Bad Statistics I – the phantom line

I came across this chart on the web recently.

BadScatter01

This really is one of my pet hates: a perfectly informative scatter chart with a meaningless straight line drawn on it.

The scatter chart is interesting. Each individual blot represents a nation state. Its vertical position represents national average life expectancy. I take that to be mean life expectancy at birth, though it is not explained in terms. The horizontal axis represents annual per capita health spending, though there is no indication as to whether that is adjusted for purchasing power. The whole thing is a snapshot from 2011. The message I take from the chart is that Hungary and Mexico, and I think two smaller blots, represent special causes, they are outside the experience base represented by the balance of the nations. As to the other nations the chart suggests that average life expectancy doesn’t depend very strongly on health spending.

Of course, there is much more to a thorough investigation of the impact of health spending on outcomes. The chart doesn’t reveal differential performance as to morbidity, or lost hours, or a host of important economic indicators. But it does put forward that one, slightly surprising, message that longevity is not enhanced by health spending. Or at least it wasn’t in 2011 and there is no explanation as to why that year was isolated.

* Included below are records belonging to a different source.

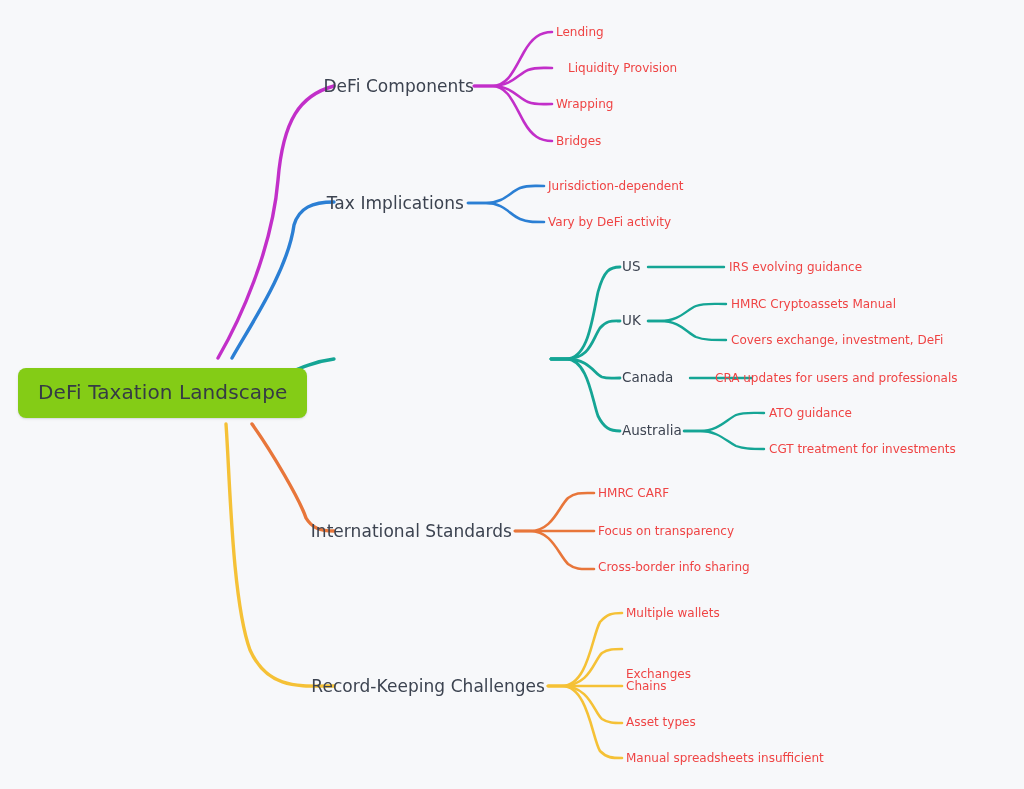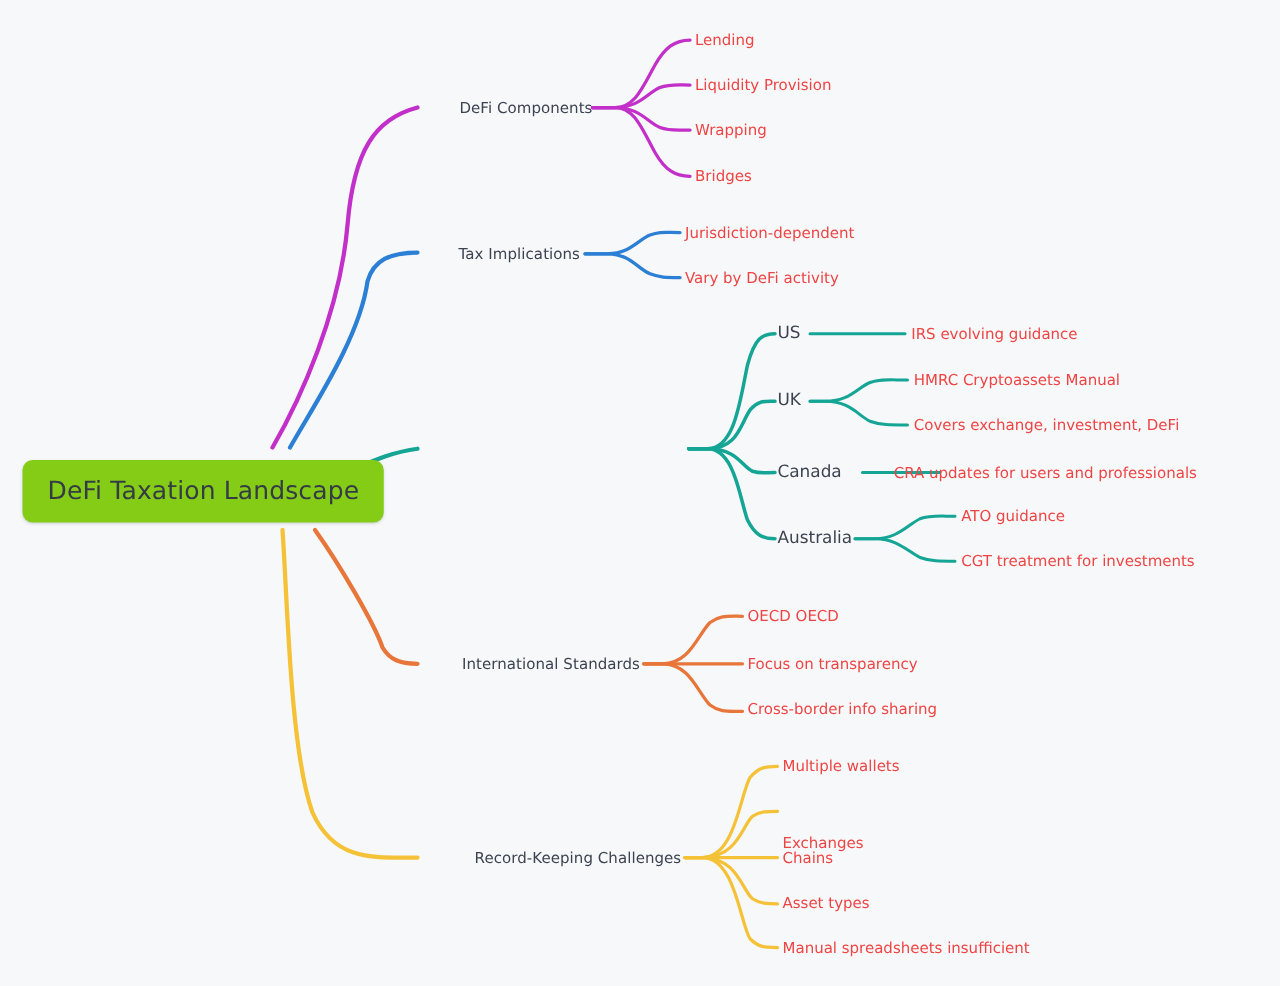--- a/index.html
+++ b/index.html
@@ -44,21 +44,21 @@
   .root-node {
     background: #84cc16;
     border-radius: 8px;
     box-shadow: 0 1px 3px rgba(30,40,60,0.10), 0 1px 1px rgba(30,40,60,0.06);
     padding: 14px 20px 16px 20px;
     font-size: 20px;
     color: #353b45;
     letter-spacing: 0.1px;
   }
   .branch-node {
-    font-size: 12px;
+    font-size: 17px;
     color: #3c4350;
     letter-spacing: 0.05px;
   }
   .sub-node {
     font-size: 13.5px;
     color: #3c4350;
   }
   .leaf-node {
     font-size: 12px;
     color: #ef4444;
@@ -119,21 +119,21 @@
       <path d="M 548,686 L 622,686" stroke="#f5c136" stroke-width="2.6"></path>
       <path d="M 548,686 L 562,686 C 590,686 594,713 602,719 C 608,723 614,723 622,723" stroke="#f5c136" stroke-width="2.6"></path>
       <path d="M 548,686 L 562,686 C 588,686 592,738 600,751 C 607,758 612,758 622,758" stroke="#f5c136" stroke-width="2.6"></path>
     </g>
   </svg>
 
   <div class="node root-node" style="left:18px; top:368px;">DeFi Taxation Landscape</div>
 
   <div class="node branch-node anchor-right" style="left:474px; top:86px;">DeFi Components</div>
   <div class="node leaf-node anchor-left" style="left:556px; top:32px;">Lending</div>
-  <div class="node leaf-node anchor-left" style="left:556px; top:68px;">Liquidity Provision</div>
+  <div class="node leaf-node anchor-left" style="left:568px; top:68px;">Liquidity Provision</div>
   <div class="node leaf-node anchor-left" style="left:556px; top:104px;">Wrapping</div>
   <div class="node leaf-node anchor-left" style="left:556px; top:141px;">Bridges</div>
 
   <div class="node branch-node anchor-right" style="left:464px; top:203px;">Tax Implications</div>
   <div class="node leaf-node anchor-left" style="left:548px; top:186px;">Jurisdiction-dependent</div>
   <div class="node leaf-node anchor-left" style="left:548px; top:222px;">Vary by DeFi activity</div>
 
 
   <div class="node sub-node anchor-left" style="left:622px; top:267px;">US</div>
   <div class="node leaf-node anchor-left" style="left:729px; top:267px;">IRS evolving guidance</div>
@@ -143,21 +143,21 @@
   <div class="node leaf-node anchor-left" style="left:731px; top:340px;">Covers exchange, investment, DeFi</div>
 
   <div class="node sub-node anchor-left" style="left:622px; top:378px;">Canada</div>
   <div class="node leaf-node anchor-left" style="left:715px; top:378px;">CRA updates for users and professionals</div>
 
   <div class="node sub-node anchor-left" style="left:622px; top:431px;">Australia</div>
   <div class="node leaf-node anchor-left" style="left:769px; top:413px;">ATO guidance</div>
   <div class="node leaf-node anchor-left" style="left:769px; top:449px;">CGT treatment for investments</div>
 
   <div class="node branch-node anchor-right" style="left:512px; top:531px;">International Standards</div>
-  <div class="node leaf-node anchor-left" style="left:598px; top:493px;">OECD OECD</div>
+  <div class="node leaf-node anchor-left" style="left:598px; top:493px;">HMRC CARF</div>
   <div class="node leaf-node anchor-left" style="left:598px; top:531px;">Focus on transparency</div>
   <div class="node leaf-node anchor-left" style="left:598px; top:567px;">Cross-border info sharing</div>
 
   <div class="node branch-node anchor-right" style="left:545px; top:686px;">Record-Keeping Challenges</div>
   <div class="node leaf-node anchor-left" style="left:626px; top:613px;">Multiple wallets</div>
   <div class="node leaf-node anchor-left" style="left:626px; top:674px;">Exchanges</div>
   <div class="node leaf-node anchor-left" style="left:626px; top:686px;">Chains</div>
   <div class="node leaf-node anchor-left" style="left:626px; top:722px;">Asset types</div>
   <div class="node leaf-node anchor-left" style="left:626px; top:758px;">Manual spreadsheets insufficient</div>
 

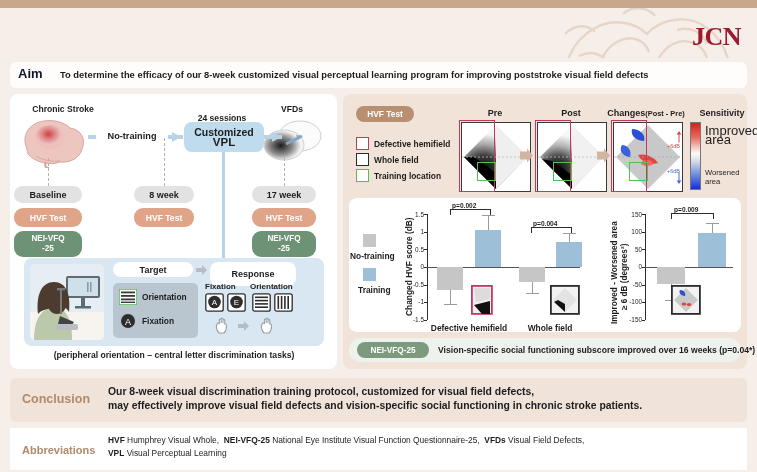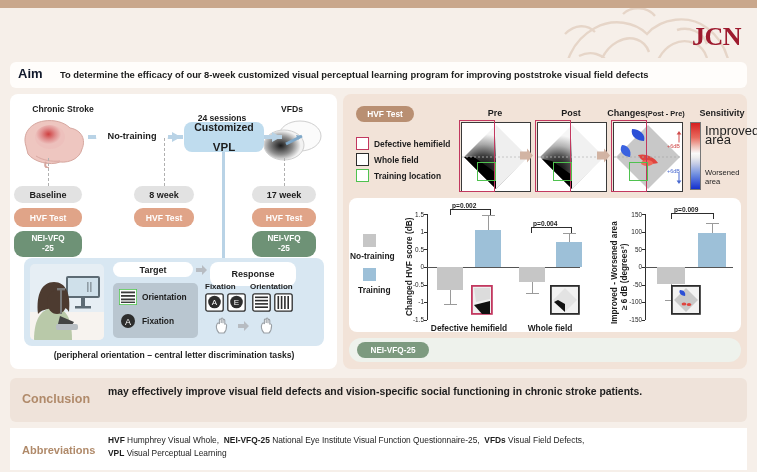--- a/index.html
+++ b/index.html
@@ -29,21 +29,21 @@
   .leftpanel{position:absolute;left:10px;top:94px;width:327px;height:275px;background:#ffffff;border-radius:8px;}
 
   .lbl{position:absolute;font-size:8.6px;font-weight:bold;color:#1d1d1d;text-align:center;}
   .flowline{position:absolute;background:#b9d3e6;}
   .pill{position:absolute;border-radius:9px;display:flex;align-items:center;justify-content:center;
     text-align:center;font-weight:bold;line-height:10px;}
   .pill.grey{background:#e2e2e2;color:#1d1d1d;font-size:9px;}
   .pill.salmon{background:#e0a488;color:#ffffff;font-size:8.6px;}
   .pill.green{background:#6e9276;color:#ffffff;font-size:8.2px;}
   .pill.white{background:#ffffff;color:#1d1d1d;font-size:9.2px;}
-  .pill.blue{background:#bfdcee;color:#1d1d1d;font-size:11px;border-radius:8px;justify-content:space-between;}
+  .pill.blue{background:#bfdcee;color:#1d1d1d;font-size:11px;border-radius:8px;}
   .dashed{position:absolute;border-left:1px dashed #b0b0b0;}
 
   
   .taskbox{position:absolute;left:24px;top:258px;width:300px;height:88px;background:#d8e7f2;border-radius:8px;}
   .taskimg{position:absolute;left:30px;top:264px;width:74px;height:76px;border-radius:5px;background:#dfe7ee;overflow:hidden;}
   .targetbox{position:absolute;left:113px;top:283px;width:85px;height:55px;background:#b9c6d0;border-radius:5px;}
   .captxt{position:absolute;left:24px;top:350px;width:300px;text-align:center;font-size:8.6px;font-weight:bold;color:#1d1d1d;}
 
   
   .rightpanel{position:absolute;left:343px;top:94px;width:404px;height:275px;background:#f2e3d8;border-radius:8px;}
@@ -488,24 +488,26 @@
   <svg style="position:absolute;left:671px;top:285px;width:30px;height:30px;">
     <rect x="0.9" y="0.9" width="28" height="28" fill="#f2f2f2" stroke="#2b2b2b" stroke-width="1.8"></rect>
     <polygon points="15,3 27,15 15,27 3,15" fill="#c9c9c9"></polygon>
     <path d="M9 5 C13 5 15 8 14 11 C11 11 7 8 9 5 Z" fill="#2b4fd6"></path>
     <ellipse cx="13" cy="19" rx="2.4" ry="1.6" fill="#e0443e"></ellipse>
     <ellipse cx="18" cy="19.5" rx="2.2" ry="1.5" fill="#e0443e"></ellipse>
   </svg>
 
   <div class="neistrip"></div>
   <div class="nei-pill">NEI-VFQ-25</div>
+  <div class="nei-text">Vision-specific social functioning subscore improved over 16 weeks (p=0.04*)</div>
 
   <div class="concl"></div>
   <div class="concl-lbl">Conclusion</div>
   <div class="concl-tx">
+    <div>Our 8-week visual discrimination training protocol, customized for visual field defects,</div>
     <div>may effectively improve visual field defects and vision-specific social functioning in chronic stroke patients.</div>
   </div>
 
   <div class="abbr"></div>
   <div class="abbr-lbl">Abbreviations</div>
   <div class="abbr-tx">
     <div>
       <b>HVF</b>
       <span>Humphrey Visual Whole</span>,&nbsp;
       <b>NEI-VFQ-25</b>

The question is then as to why the author decided to put the straight line through it. As the chart “helpfully” tells me it is a “Linear Trend line”. I guess (sic) that this is a linear regression through the blots, possibly with some weighting as to national population. I originally thought that the size of the blot was related to population but there doesn’t seem to be enough variation in the blot sizes. It looks like there are only two sizes of blot and the USA (population 318.5 million) is the same size as Norway (5.1 million).

The difficulty here is that I can see that the two special cause nations, Hungary and Mexico, have very high leverage. That means that they have a large impact on where the straight lines goes, because they are so unusual as observations. The impact of those two atypical countries drags the straight line down to the left and exaggerates the impact that spending appears to have on longevity. It really is an unhelpful straight line.

These lines seem to appear a lot. I think that is because of the ease with which they can be generated in Excel. They are an example of what statistician Edward Tufte called chartjunk. They simply clutter the message of the data.

Of course, the chart here is a snapshot, not a video. If you do want to know how to use scatter charts to explain life expectancy then you need to learn here from the master, Hans Rosling.

There are no lines in nature, only areas of colour, one against another.

Edouard Manet

Deconstructing Deming III – Cease reliance on inspection

3. Cease dependence on inspection to achieve quality. Eliminate the need for massive inspection by building quality into the product in the first place.

W Edwards Deming Point 3 of Deming’s 14 Points. This at least cannot be controversial. For me it goes to the heart of Deming’s thinking.

The point is that every defective item produced (or defective service delivered) has taken cash from the pockets of customers or shareholders. They should be more angry. One day they will be. Inputs have been purchased with their cash, their resources have been deployed to transform the inputs and they will get nothing back in return. They will even face the costs of disposing of the scrap, especially if it is environmentally noxious.

That you have an efficient system for segregating non-conforming from conforming is unimpressive. That you spend even more of other people’s money reworking the product ought to be a matter of shame. Lean Six Sigma practitioners often talk of the hidden factory where the rework takes place. A factory hidden out of embarrassment. The costs remain whether you recognise them or not. Segregation is still more problematic in service industries.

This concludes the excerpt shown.